How to improve reliability of my telephone land line?

Is there anything I can do to improve the reliability of my home telephone, which uses a land line?

The problem is that it only works a few weeks at best before the line goes dead. There will be no dial tone, and either a faint hum and crackle or no sound at all that I can hear. Sometimes it comes back for a day or so, then it vanishes again. I ask Verizon to fix it, and it takes weeks for them to get to the job - one time it took almost 3 months. They say they have more repairs than they can keep up with. In any case, when they fix it, it will work a few days, maybe a few weeks, and then we start all over again. They usually say the problem is wiring on the poles between me and the exchange, but twice they have said the problem is bad wiring between my house and the pedistal (which I understand is the distribution point on the ground, in a little green box the size of a wastebasket, that fans out from a utility pole to the several closest houses). Twice they have placed a new cable between my house and the pedistal, so we’re on the third cable now, and the phone hasn’t worked in over a week.
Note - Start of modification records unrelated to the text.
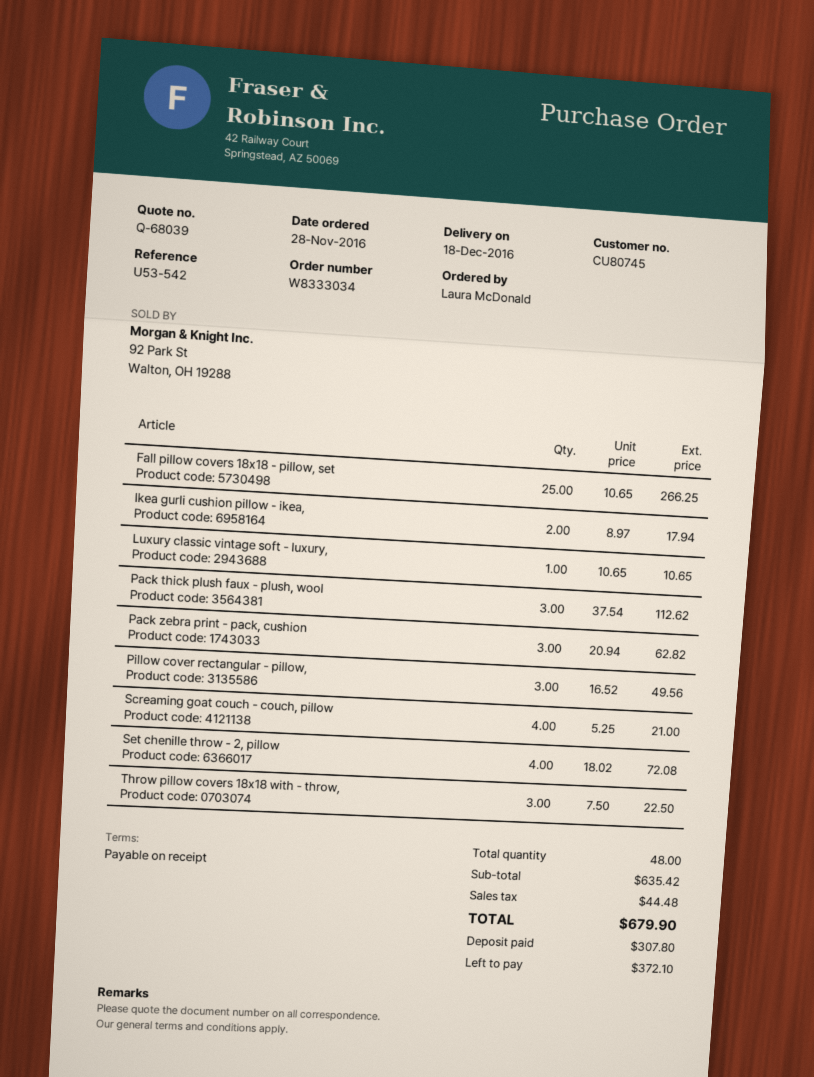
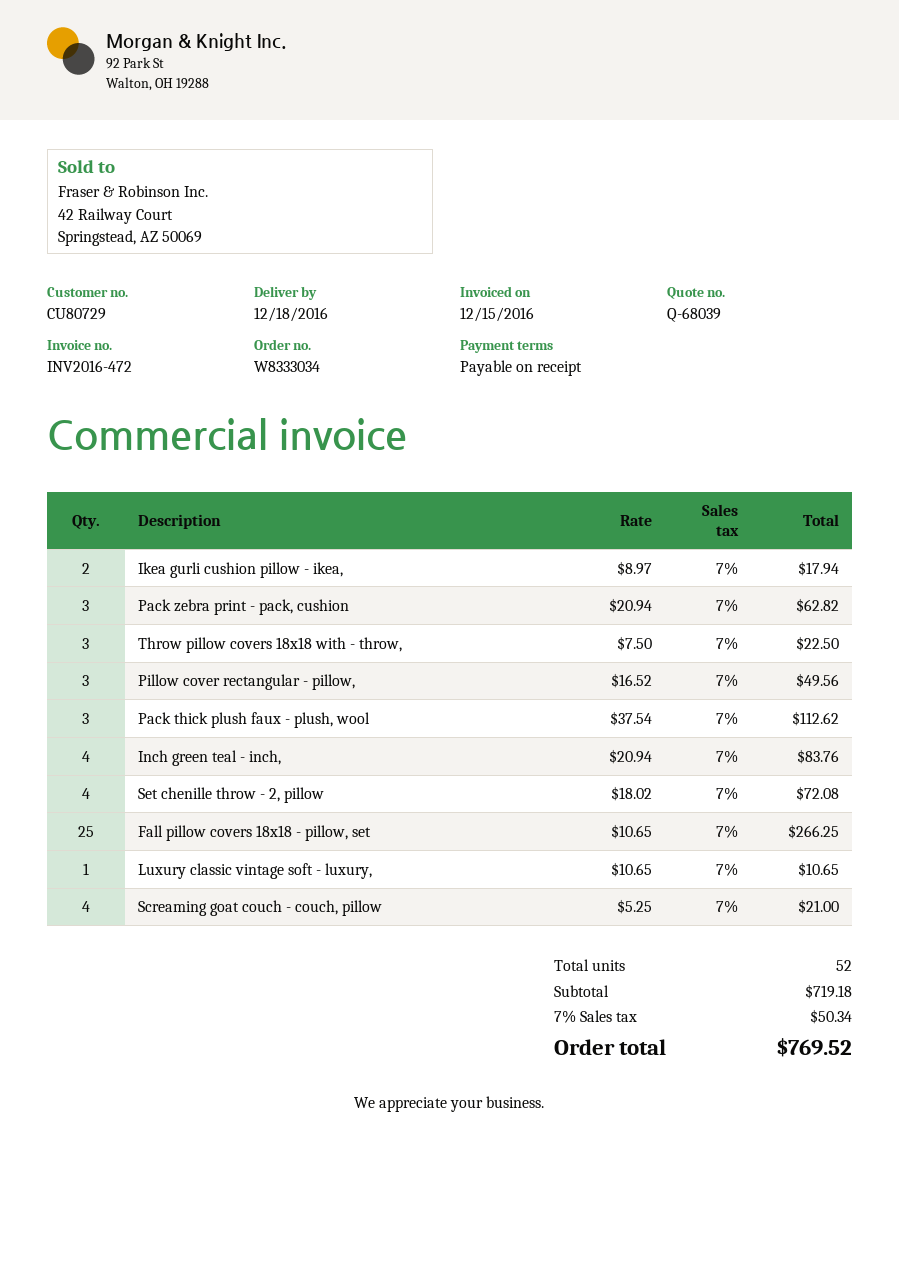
customer number: CU80745 -> CU80729
Inch green teal - inch,: none -> 4 x 20.94 = 83.76
total quantity: 48 -> 52
subtotal: 635.42 -> 719.18
tax: 44.48 -> 50.34
total: 679.90 -> 769.52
As a consequence I usually do not have a land-line telephone available at my house. Unfortunately cellular coverage is very weak here, and though several of us have a cell phone, they only work occasionally at my house, and that’s if you go outdoors and stand on the far end of the high front deck, and the tree leaves are dry or missing. People in this area complain about unavailability and compare notes, and Verizon is generally the one people say works best, and that’s what I have, but it still is maybe half successful.

I don’t know why this should be so difficult. I’ve lived in more rural areas that still had telephone service. My guesses are that there is a secret missile silo or something under my house that messes with it, or Verizon has decided residential land lines are a doomed business for which they are going to stop infrastructure investment, or possibly there is some trick to being a telephone customer that some kind Doper will finally let me in on.

Have you tested it at the NID? That would narrow the problem down to inside or outside wiring.

In case you’re not familiar…

http://en.wikipedia.org/wiki/Network_interface_device

A little more information on the NID, with a picture. The relevant bit is the paragraph titled “Wiring termination.” The telco will generally “prove to the demarc”, that is, establish that the equipment they own is hunky-dory and leave you to fix anything in your house. One would hope that they would at least compare the results at the NID to the results in the house so they can conclusively tell you that it’s your inside wiring, but when I used to dispatch those guys the quality of their work was all over the board. If you haven’t already, plug a phone in there and see what you get.

If it is your inside wiring, the telco may or may not be willing to do repair work for you, but since it’s your property they’re going to want you to pay.

You need to talk to a higher up to discuss an on going problem with their hardware. The regular group you deal with will just send out another tech who probably won’t figure out what is really the cause. I would try emails and then letter correspondence addressing the poor service your house is having. This is even better if you have neighbors with the same problem and you can address this as a group with a common problem.

I should have clarified, but the problem is always lack of dial tone at the network interface box. I don’t recall whether I’ve had problems with the telephone units themselves or the house wiring, but it’s been rare, and I’ve never yet called the phone co about that.

Which reminds me, the threads that mate with the screw that holds the network interface box door shut are worn away, too…

They just replace our house line a couple months ago. They couldn’t be bothered to replace the box with the broken hinges. They just put the one screw back in to hold the cover on. They didn’t cut of the old line near the ground either. They also buried the new line only a couple inches deep starting about three feet from the house where their mechanical line machine couldn’t go. The problem with the line replacement being they sub contracted out the work.It took a couple years before a Verizon field guy actual called in for a line replacement. Depending on the soil moisture the line could be so noisy you couldn’t hear the other person.

I think at this point you may want to complain to your local Public Service Commissioner, or maybe the State Attorney General’s office. Essentially, you want someone with some clout to contact the phone company on your behalf. Worth a shot, anyway.

unless your state is like Nevada and has cut off all funds for the PSC because of budget shortfalls.

Update:

  1. I had the phone company fix it again. It worked for several days and died.

  2. I had a long conversation with the business office, who agreed the trouble I had was excessive and unacceptable. They arranged to have a higher level person in the repair department contact me to discuss options.

  3. The higher level person never contacted me.

  4. I just arranged with my cable internet provider to get phone service through them - they replace my “cable modem” (which is not a modem but a network adapter) with another one that also has phone jacks, like (I think) Vonage and similar services. It’s $30 per month and keeps my old number. They are to install it this coming week.